═══ INFORMATION
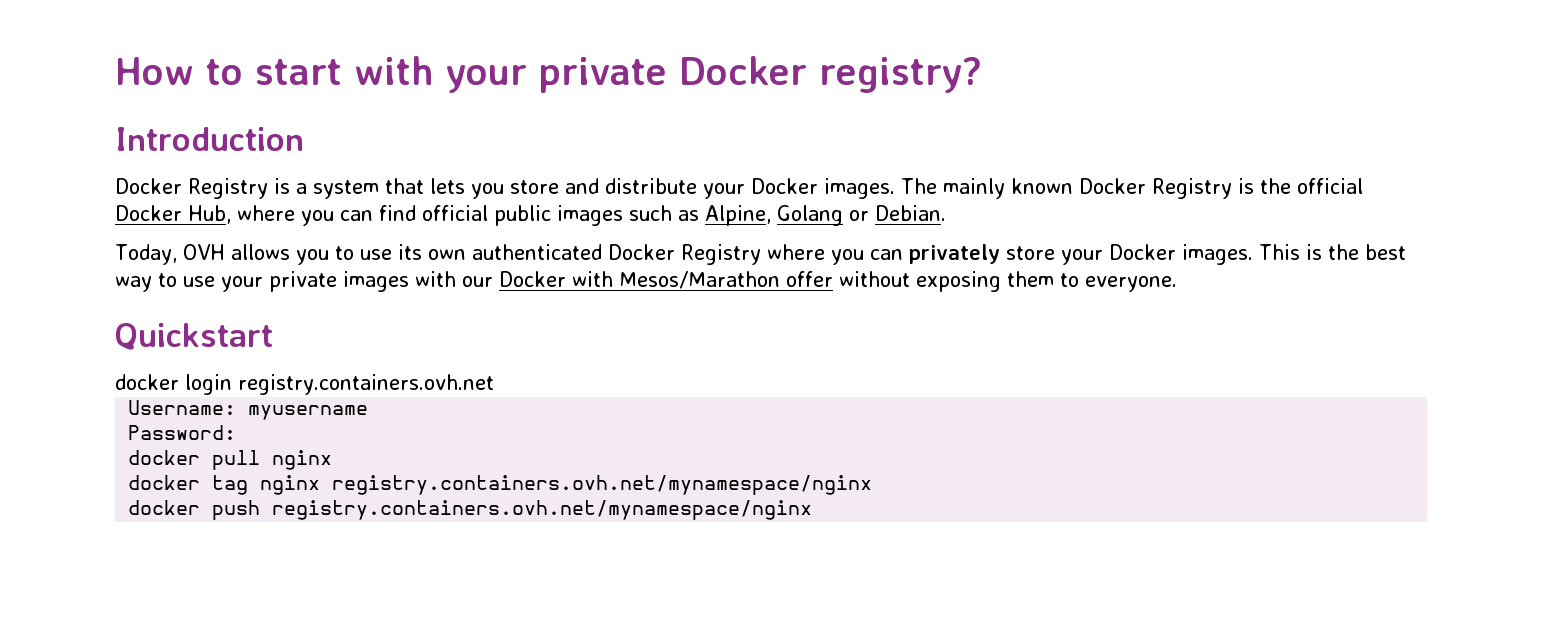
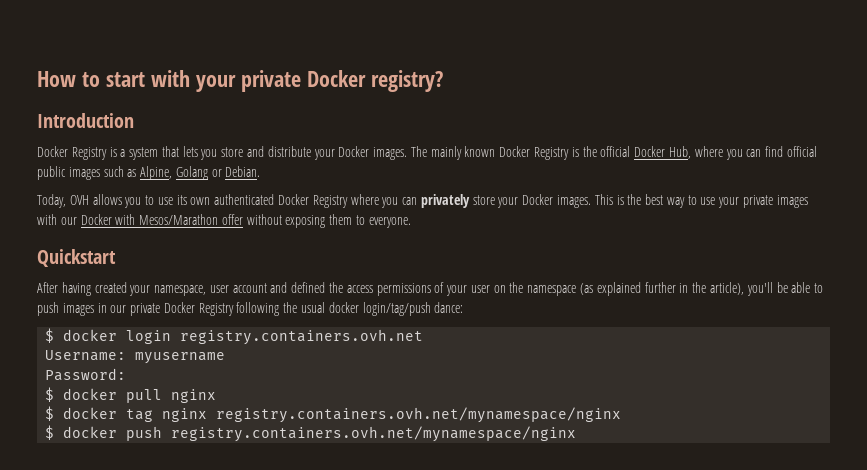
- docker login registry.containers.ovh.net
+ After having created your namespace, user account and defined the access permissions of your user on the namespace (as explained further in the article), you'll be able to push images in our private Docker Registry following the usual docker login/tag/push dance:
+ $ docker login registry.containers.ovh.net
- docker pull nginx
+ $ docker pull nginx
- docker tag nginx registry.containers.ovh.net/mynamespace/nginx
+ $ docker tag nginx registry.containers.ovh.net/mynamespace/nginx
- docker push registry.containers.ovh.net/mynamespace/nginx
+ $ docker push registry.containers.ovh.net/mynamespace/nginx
══════
WORK REQUEST — Could you transcribe the records above exactly, leaving every picture out?

FINAL ANSWER —
- docker login registry.containers.ovh.net
+ After having created your namespace, user account and defined the access permissions of your user on the namespace (as explained further in the article), you'll be able to push images in our private Docker Registry following the usual docker login/tag/push dance:
+ $ docker login registry.containers.ovh.net
- docker pull nginx
+ $ docker pull nginx
- docker tag nginx registry.containers.ovh.net/mynamespace/nginx
+ $ docker tag nginx registry.containers.ovh.net/mynamespace/nginx
- docker push registry.containers.ovh.net/mynamespace/nginx
+ $ docker push registry.containers.ovh.net/mynamespace/nginx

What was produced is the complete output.